# Problem description:
From the entries below, report how many lines contain the string "SKIN". Give only that number.

Dataset excerpts below:

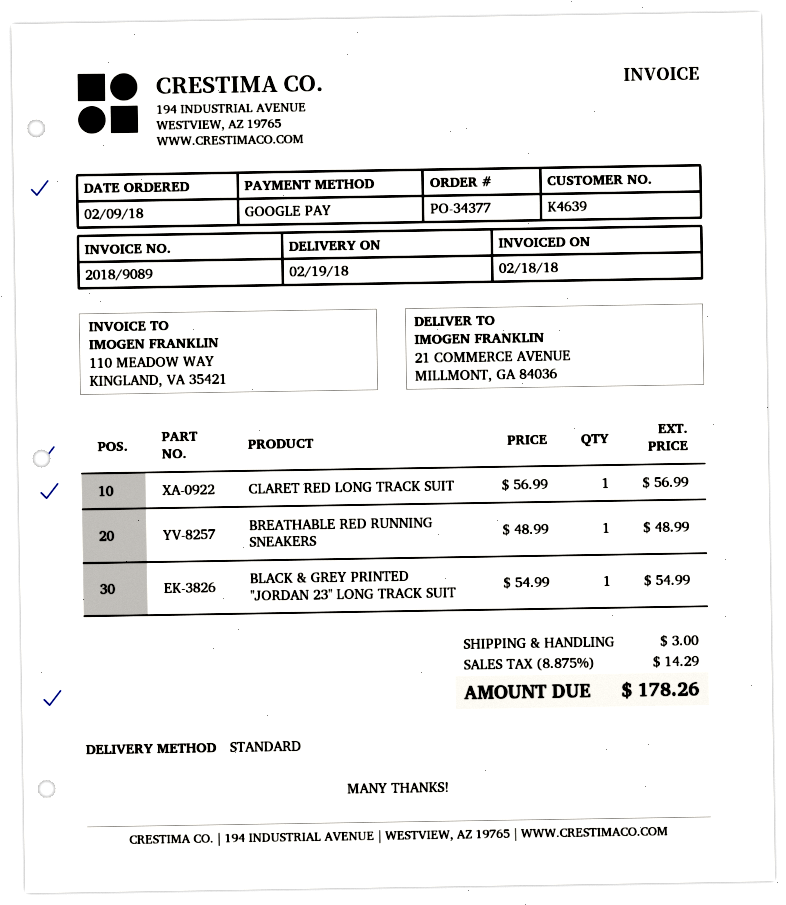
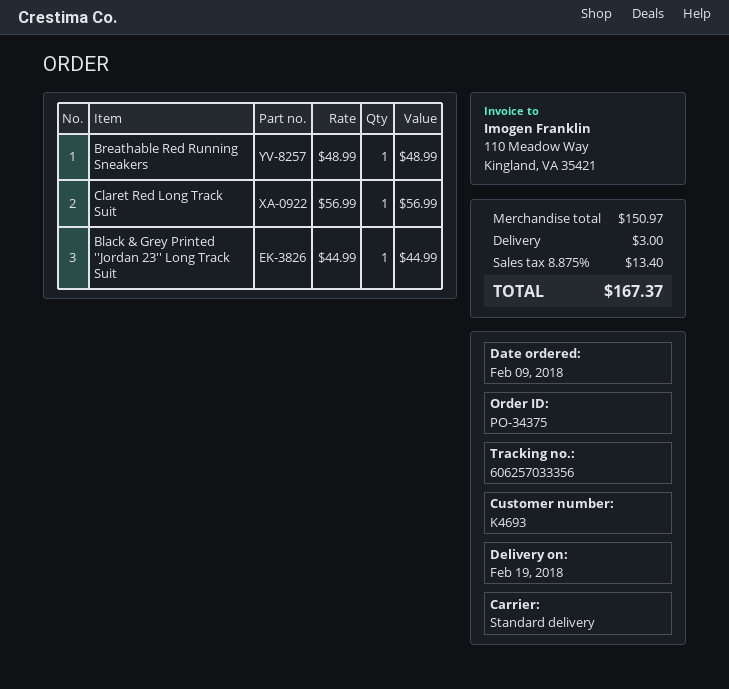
order number: PO-34377 -> PO-34375
customer number: K4639 -> K4693
BLACK & GREY PRINTED ''JORDAN 23'' LONG TRACK SUIT: 1 x 54.99 = 54.99 -> 1 x 44.99 = 44.99
tax: 8.875% = 14.29 -> 8.875% = 13.40
total: 178.26 -> 167.37

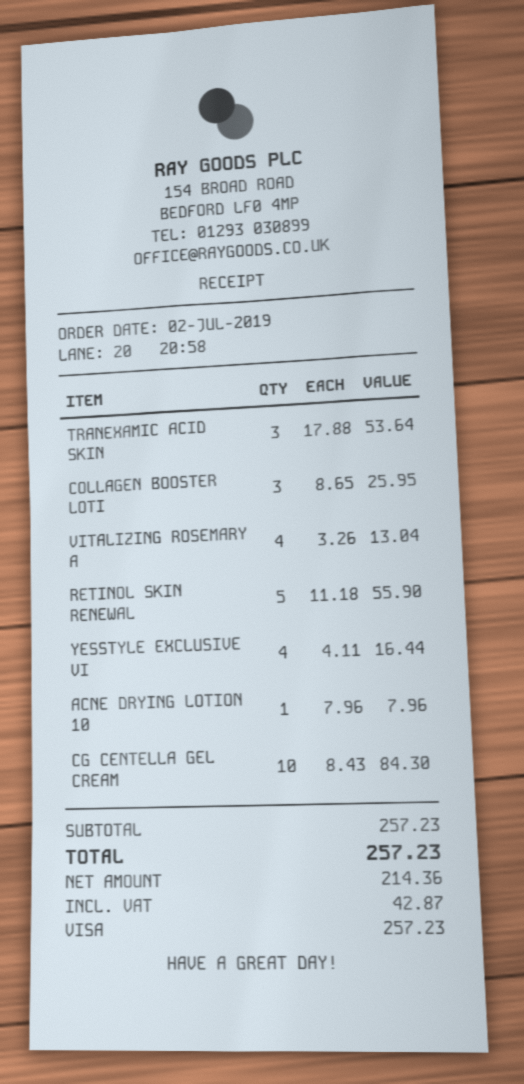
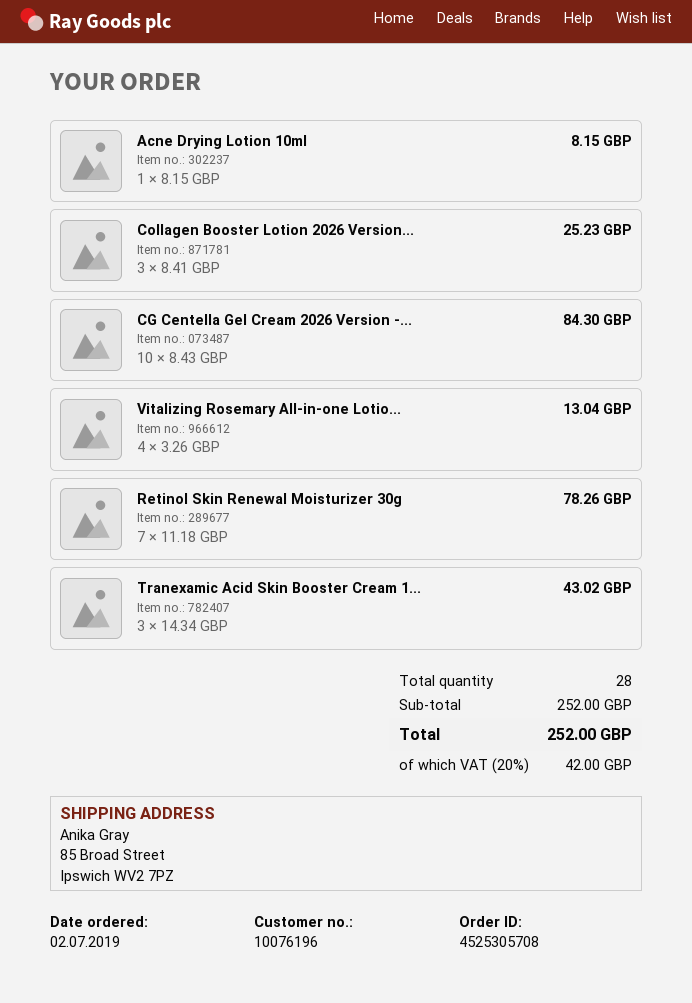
TRANEXAMIC ACID SKIN: 3 x 17.88 = 53.64 -> 3 x 14.34 = 43.02
COLLAGEN BOOSTER LOTI: 3 x 8.65 = 25.95 -> 3 x 8.41 = 25.23
RETINOL SKIN RENEWAL: 5 x 11.18 = 55.90 -> 7 x 11.18 = 78.26
YESSTYLE EXCLUSIVE VI: 4 x 4.11 = 16.44 -> none
ACNE DRYING LOTION 10: 1 x 7.96 = 7.96 -> 1 x 8.15 = 8.15
subtotal: 257.23 -> 252.00
tax: 42.87 -> 42.00
total: 257.23 -> 252.00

End of Dataset excerpts.

# Solution:
2